Exercise instructions: Retype all of the records shown beneath this task, exactly as they stand.

Start of Available data

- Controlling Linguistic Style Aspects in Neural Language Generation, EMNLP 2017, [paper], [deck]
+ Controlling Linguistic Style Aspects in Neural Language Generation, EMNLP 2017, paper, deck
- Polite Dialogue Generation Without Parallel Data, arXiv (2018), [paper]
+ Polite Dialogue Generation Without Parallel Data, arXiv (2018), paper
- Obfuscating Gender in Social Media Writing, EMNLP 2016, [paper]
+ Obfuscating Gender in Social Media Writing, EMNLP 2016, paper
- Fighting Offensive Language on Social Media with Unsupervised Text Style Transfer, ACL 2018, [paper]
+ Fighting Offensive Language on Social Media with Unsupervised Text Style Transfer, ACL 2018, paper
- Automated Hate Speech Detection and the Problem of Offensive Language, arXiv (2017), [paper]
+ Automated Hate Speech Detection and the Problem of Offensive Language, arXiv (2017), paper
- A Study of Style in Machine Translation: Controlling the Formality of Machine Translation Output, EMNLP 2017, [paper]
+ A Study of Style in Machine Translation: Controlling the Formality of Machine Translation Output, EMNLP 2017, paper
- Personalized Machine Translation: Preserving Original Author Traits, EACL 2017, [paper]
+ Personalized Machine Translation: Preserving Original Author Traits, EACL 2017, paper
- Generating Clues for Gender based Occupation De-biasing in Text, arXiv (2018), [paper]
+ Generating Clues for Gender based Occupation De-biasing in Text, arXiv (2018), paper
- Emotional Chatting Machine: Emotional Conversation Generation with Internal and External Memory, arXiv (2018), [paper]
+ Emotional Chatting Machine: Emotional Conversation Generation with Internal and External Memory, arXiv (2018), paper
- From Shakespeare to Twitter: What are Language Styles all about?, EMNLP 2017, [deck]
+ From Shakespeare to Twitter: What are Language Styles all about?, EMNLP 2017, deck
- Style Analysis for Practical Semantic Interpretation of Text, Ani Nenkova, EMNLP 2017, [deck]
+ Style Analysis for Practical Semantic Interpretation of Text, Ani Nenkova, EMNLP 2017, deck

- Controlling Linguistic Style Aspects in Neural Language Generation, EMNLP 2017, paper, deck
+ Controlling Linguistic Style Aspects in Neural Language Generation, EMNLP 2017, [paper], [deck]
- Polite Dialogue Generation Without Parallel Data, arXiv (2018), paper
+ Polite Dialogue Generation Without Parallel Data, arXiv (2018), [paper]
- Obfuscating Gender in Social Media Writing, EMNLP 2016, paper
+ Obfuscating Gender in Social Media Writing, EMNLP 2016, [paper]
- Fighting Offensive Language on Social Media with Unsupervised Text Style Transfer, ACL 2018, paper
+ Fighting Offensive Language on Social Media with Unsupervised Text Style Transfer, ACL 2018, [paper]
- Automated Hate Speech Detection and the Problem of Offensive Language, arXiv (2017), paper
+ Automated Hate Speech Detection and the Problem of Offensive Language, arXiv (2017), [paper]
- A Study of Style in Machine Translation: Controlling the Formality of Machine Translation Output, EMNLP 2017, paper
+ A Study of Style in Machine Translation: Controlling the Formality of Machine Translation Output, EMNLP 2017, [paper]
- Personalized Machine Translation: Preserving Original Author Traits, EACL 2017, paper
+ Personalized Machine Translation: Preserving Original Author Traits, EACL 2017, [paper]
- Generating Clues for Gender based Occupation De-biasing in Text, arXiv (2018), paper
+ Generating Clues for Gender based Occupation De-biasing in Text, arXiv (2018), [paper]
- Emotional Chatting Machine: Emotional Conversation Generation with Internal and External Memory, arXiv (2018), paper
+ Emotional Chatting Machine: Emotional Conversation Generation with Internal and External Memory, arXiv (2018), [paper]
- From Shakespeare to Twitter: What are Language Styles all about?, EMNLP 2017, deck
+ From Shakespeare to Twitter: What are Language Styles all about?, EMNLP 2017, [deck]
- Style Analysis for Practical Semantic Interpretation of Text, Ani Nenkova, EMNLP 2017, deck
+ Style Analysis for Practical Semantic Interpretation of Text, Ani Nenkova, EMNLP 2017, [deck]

End of Available data

Answer for the task:
- Controlling Linguistic Style Aspects in Neural Language Generation, EMNLP 2017, [paper], [deck]
+ Controlling Linguistic Style Aspects in Neural Language Generation, EMNLP 2017, paper, deck
- Polite Dialogue Generation Without Parallel Data, arXiv (2018), [paper]
+ Polite Dialogue Generation Without Parallel Data, arXiv (2018), paper
- Obfuscating Gender in Social Media Writing, EMNLP 2016, [paper]
+ Obfuscating Gender in Social Media Writing, EMNLP 2016, paper
- Fighting Offensive Language on Social Media with Unsupervised Text Style Transfer, ACL 2018, [paper]
+ Fighting Offensive Language on Social Media with Unsupervised Text Style Transfer, ACL 2018, paper
- Automated Hate Speech Detection and the Problem of Offensive Language, arXiv (2017), [paper]
+ Automated Hate Speech Detection and the Problem of Offensive Language, arXiv (2017), paper
- A Study of Style in Machine Translation: Controlling the Formality of Machine Translation Output, EMNLP 2017, [paper]
+ A Study of Style in Machine Translation: Controlling the Formality of Machine Translation Output, EMNLP 2017, paper
- Personalized Machine Translation: Preserving Original Author Traits, EACL 2017, [paper]
+ Personalized Machine Translation: Preserving Original Author Traits, EACL 2017, paper
- Generating Clues for Gender based Occupation De-biasing in Text, arXiv (2018), [paper]
+ Generating Clues for Gender based Occupation De-biasing in Text, arXiv (2018), paper
- Emotional Chatting Machine: Emotional Conversation Generation with Internal and External Memory, arXiv (2018), [paper]
+ Emotional Chatting Machine: Emotional Conversation Generation with Internal and External Memory, arXiv (2018), paper
- From Shakespeare to Twitter: What are Language Styles all about?, EMNLP 2017, [deck]
+ From Shakespeare to Twitter: What are Language Styles all about?, EMNLP 2017, deck
- Style Analysis for Practical Semantic Interpretation of Text, Ani Nenkova, EMNLP 2017, [deck]
+ Style Analysis for Practical Semantic Interpretation of Text, Ani Nenkova, EMNLP 2017, deck

- Controlling Linguistic Style Aspects in Neural Language Generation, EMNLP 2017, paper, deck
+ Controlling Linguistic Style Aspects in Neural Language Generation, EMNLP 2017, [paper], [deck]
- Polite Dialogue Generation Without Parallel Data, arXiv (2018), paper
+ Polite Dialogue Generation Without Parallel Data, arXiv (2018), [paper]
- Obfuscating Gender in Social Media Writing, EMNLP 2016, paper
+ Obfuscating Gender in Social Media Writing, EMNLP 2016, [paper]
- Fighting Offensive Language on Social Media with Unsupervised Text Style Transfer, ACL 2018, paper
+ Fighting Offensive Language on Social Media with Unsupervised Text Style Transfer, ACL 2018, [paper]
- Automated Hate Speech Detection and the Problem of Offensive Language, arXiv (2017), paper
+ Automated Hate Speech Detection and the Problem of Offensive Language, arXiv (2017), [paper]
- A Study of Style in Machine Translation: Controlling the Formality of Machine Translation Output, EMNLP 2017, paper
+ A Study of Style in Machine Translation: Controlling the Formality of Machine Translation Output, EMNLP 2017, [paper]
- Personalized Machine Translation: Preserving Original Author Traits, EACL 2017, paper
+ Personalized Machine Translation: Preserving Original Author Traits, EACL 2017, [paper]
- Generating Clues for Gender based Occupation De-biasing in Text, arXiv (2018), paper
+ Generating Clues for Gender based Occupation De-biasing in Text, arXiv (2018), [paper]
- Emotional Chatting Machine: Emotional Conversation Generation with Internal and External Memory, arXiv (2018), paper
+ Emotional Chatting Machine: Emotional Conversation Generation with Internal and External Memory, arXiv (2018), [paper]
- From Shakespeare to Twitter: What are Language Styles all about?, EMNLP 2017, deck
+ From Shakespeare to Twitter: What are Language Styles all about?, EMNLP 2017, [deck]
- Style Analysis for Practical Semantic Interpretation of Text, Ani Nenkova, EMNLP 2017, deck
+ Style Analysis for Practical Semantic Interpretation of Text, Ani Nenkova, EMNLP 2017, [deck]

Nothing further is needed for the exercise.